Roy KeseyMeg Pokrass asks Roy Kesey to discuss his thoughts on creating microfiction. Roy Kesey’s Learning to Count in a Small Town” and “Calisthenics” are forthcoming in New Micro – Exceptionally Short Fiction (W.W. Norton & Co, 2018).

MP: Roy, I have been sharing “Calisthenics” in my workshops for a long while. I find it a brilliant example of what can be achieved with unreliable narration in flash. It makes me feel something, every time.

“The television had things, and he watched them.” One of my favorite sentences in this story. Though every sentence shines.

I admire the details you’ve left out in this piece. Your short, strange lines are beautiful, poetic. Haunting. Can you tell us anything about the writing of this story? How it came about?

RK: It started with a fall I took, and the smell of damp cement, and from there it was just one thing after another. I don’t know why that’s a nostalgia-bearing scent for me—I can’t think of any specific event or setting from childhood involving it—but it very much is, albeit one that’s weirdly content-free and thus fiction-ready.

Unreliable narration is the only narration, or so I believe. Nothing happened the way I remember it. Anoetic sentience is a cool idea, but there’s no way to get there—our physical senses have set parameters, and our interpretations of past memories create expectations that pre-exist (and shape) our understanding of whatever comes in through those senses, and we’re all subject to directive processes that organize our perceptual field in ways designed to maximize percepts in line with our expectations and minimize percepts that don’t fit them.

We’re shitty at dealing with incongruity, is another way to think about it.

And my narrator in “Calisthenics” is as bad as the rest of us or worse. 

MP: “Learning to Count in a Small Town” leaves the reader with the feeling of a much longer work. You show us these lives in fractured bursts. Nothing is explained to us, everything is glimpsed. What inspired this piece?

I stole the structural conceit of this story from a six-year-old I never met. This was down in Cuernavaca. There was a captive eagle, and too many guns, and prodigious amounts of cocaine. Somewhere in the midst of all that someone told me about this poem their daughter had written where the numbers were people. That seemed wise and useful to me, so when I came home I tried it myself, setting the piece in the small town in northern California where I grew up. The girl who writes the postcard to her grandfather isn’t the girl from Cuernavaca, but I bet they’d get along.

MP: How do you begin? Do you set out to write a story with a strong feeling about it, or is it something that finds itself while writing?

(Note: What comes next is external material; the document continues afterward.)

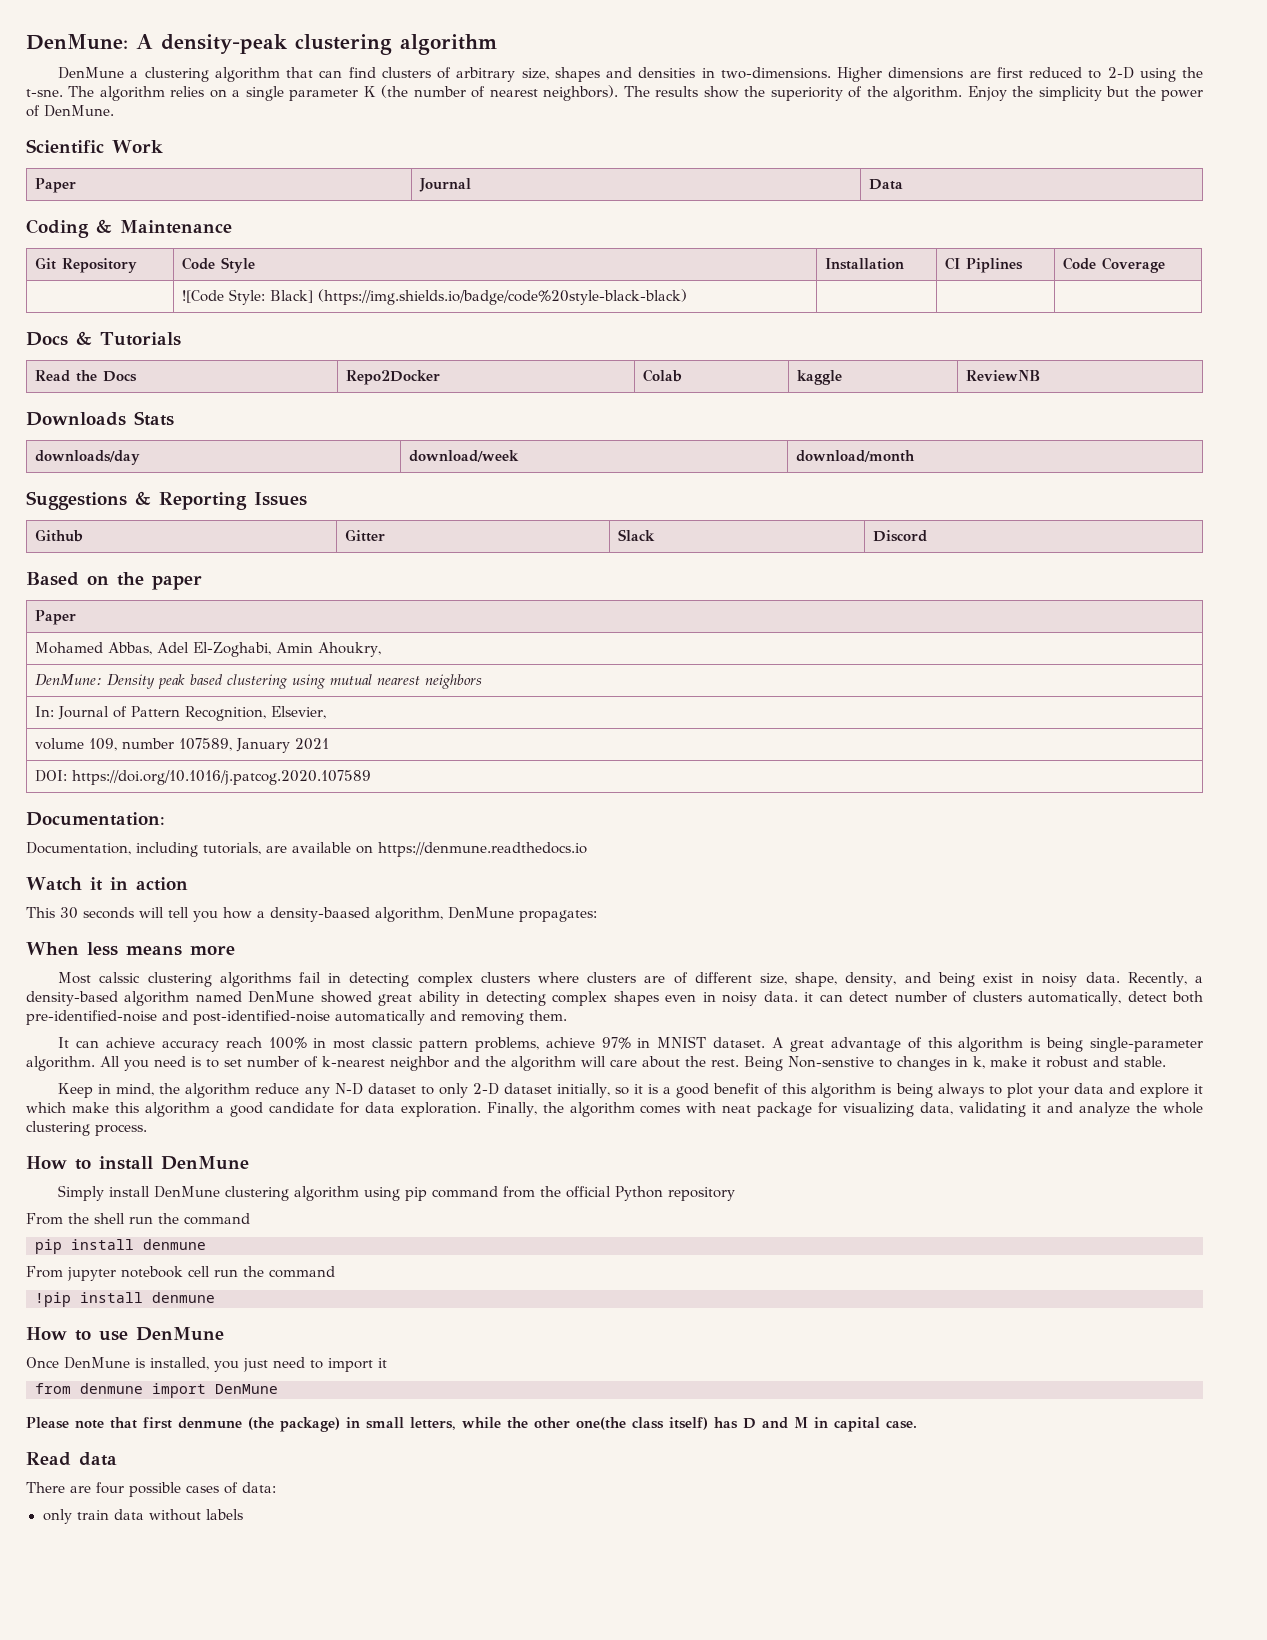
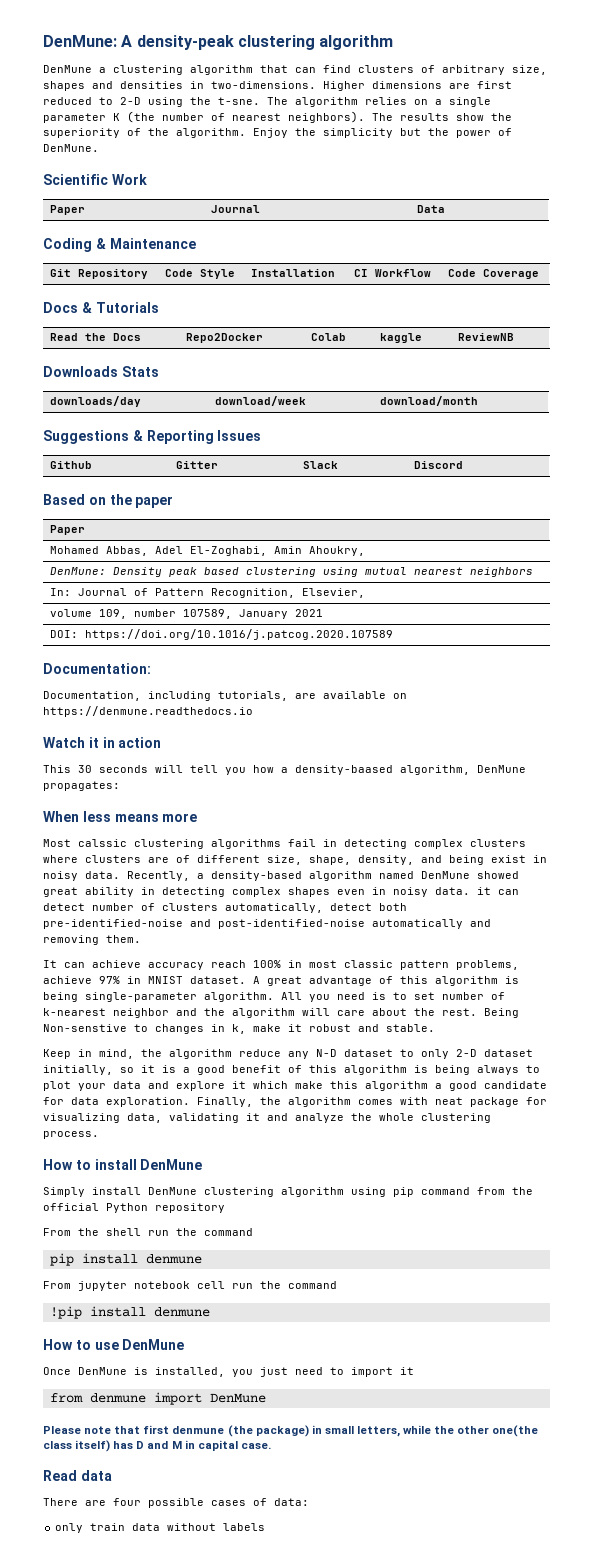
[966,258,1024,273] Piplines -> [375,269,432,277] Workflow
[182,289,688,305] // | ![Code Style: Black] (https://img.shields.io/badge/code%20style-black-black) | | | -> (540, 274) none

RK: With voice. Whether it’s a flash or a novel or an essay, always and ever with voice. Everything that comes later—character present, character past, character future (i.e. plot), character world (i.e. setting), and god knows theme, if there ever is one—comes afterwards and as a result of and is hopefully loyal to.

MP: Is there freedom in writing pieces of this length?

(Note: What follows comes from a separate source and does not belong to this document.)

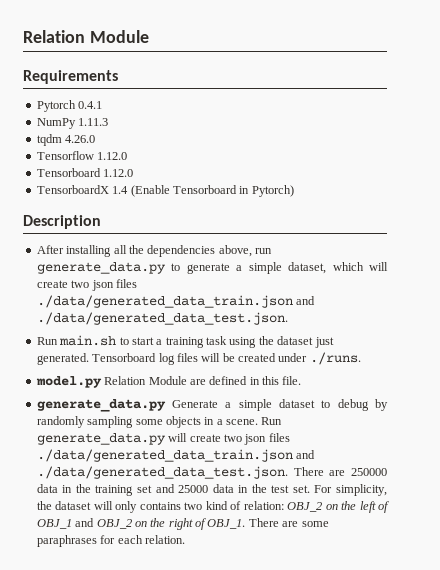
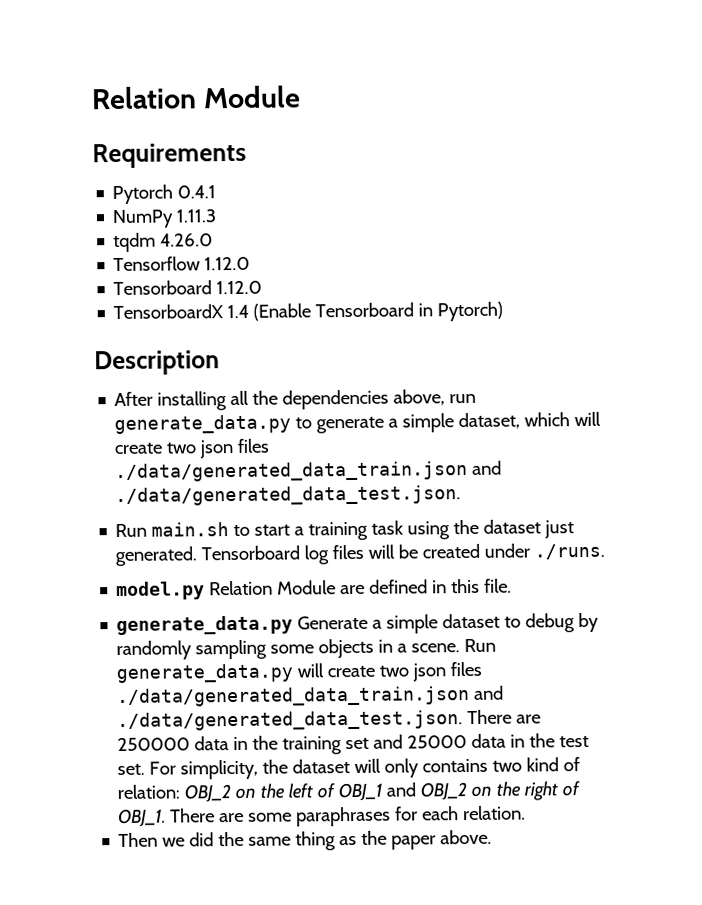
(185, 539) none -> [118,829,493,851] // Then we did the same thing as the paper above.

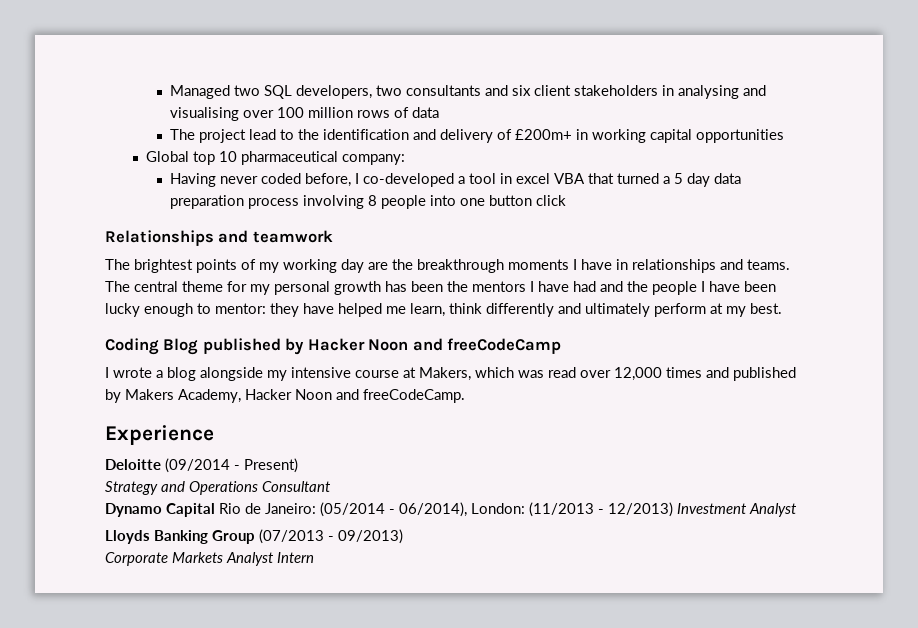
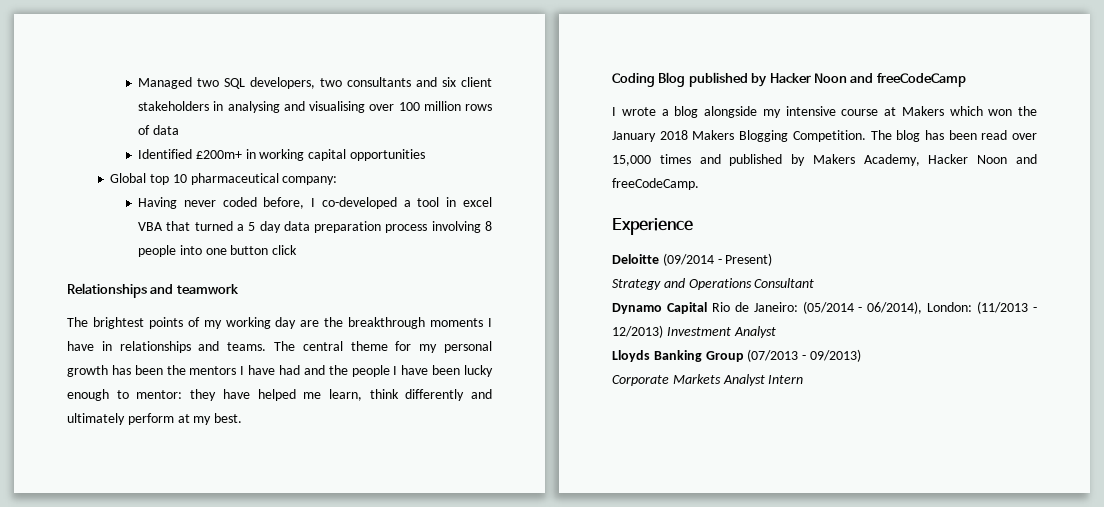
[170,129,513,143] The project lead to the identification and delivery of -> [138,149,193,159] Identified
[419,367,544,381] Makers, which was -> [901,106,1037,116] [612,130,977,142] Makers which won the January 2018 Makers Blogging Competition. The blog has been
[614,367,662,381] 12,000 -> [612,155,651,166] 15,000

There’s freedom in writing anything of any length, I think, as long as it’s what you really want to be working on and serves no practical purpose.

MP: The world seems to be falling in love with the short form these days, though it’s been around for a long while. Why do readers love flash fiction and microfiction?

RK: Maybe for the same reason we love diamonds. Density, clarity; the intimation of immense pressure brought to bear over time, of countless essential contributive narratives untold. Plus, easy to smuggle.

MP: What’s next for you? What are you working on now?

RK: Something that started as six bad narrative poems, which I turned into six mediocre flash fictions (i.e. I deleted the line breaks), and which is now a 650-page… thing. I stole that whole deal about anoetic sentience from one of its characters. She’s the one I’m second-craziest about.


Roy Kesey’s is the author of Any Deadly Thing (Dzanc Books, 2013). He’s also the author of the novel Pacazo (the January 2011 selection for The Rumpus Book Club, and winner of Word Riot’s 2012 Paula Anderson Book Award), the short story collection All Over (a finalist for the 2008 Foreword Magazine Book of the Year Award and one of The L Magazine’s Best Books of the Decade), the novella Nothing in the World (winner of the 2005 Bullfight Media Little Book Award), and a historical guide to the city of Nanjing, China.

He has won an NEA grant for fiction and a PEN/Heim grant for translation. His translation of Pola Oloixarac’s debut novel Savage Theories (Entropía/Soho Press) is currently a contender in the 2018 Tournament of Books sponsored by The Morning News, and was longlisted for the Best Translated Book Award. His translation of her novel Dark Constellations (Literatura Random House/Soho Press) is forthcoming in early 2019.”

His work has appeared in numerous anthologies including Best American Short Stories, New Sudden Fiction, The Robert Olen Butler Prize Anthology and The Future Dictionary of America, and in more than a hundred magazines including McSweeney’s, Subtropics, The Georgia Review, American Short Fiction, The Iowa Review and Ninth Letter.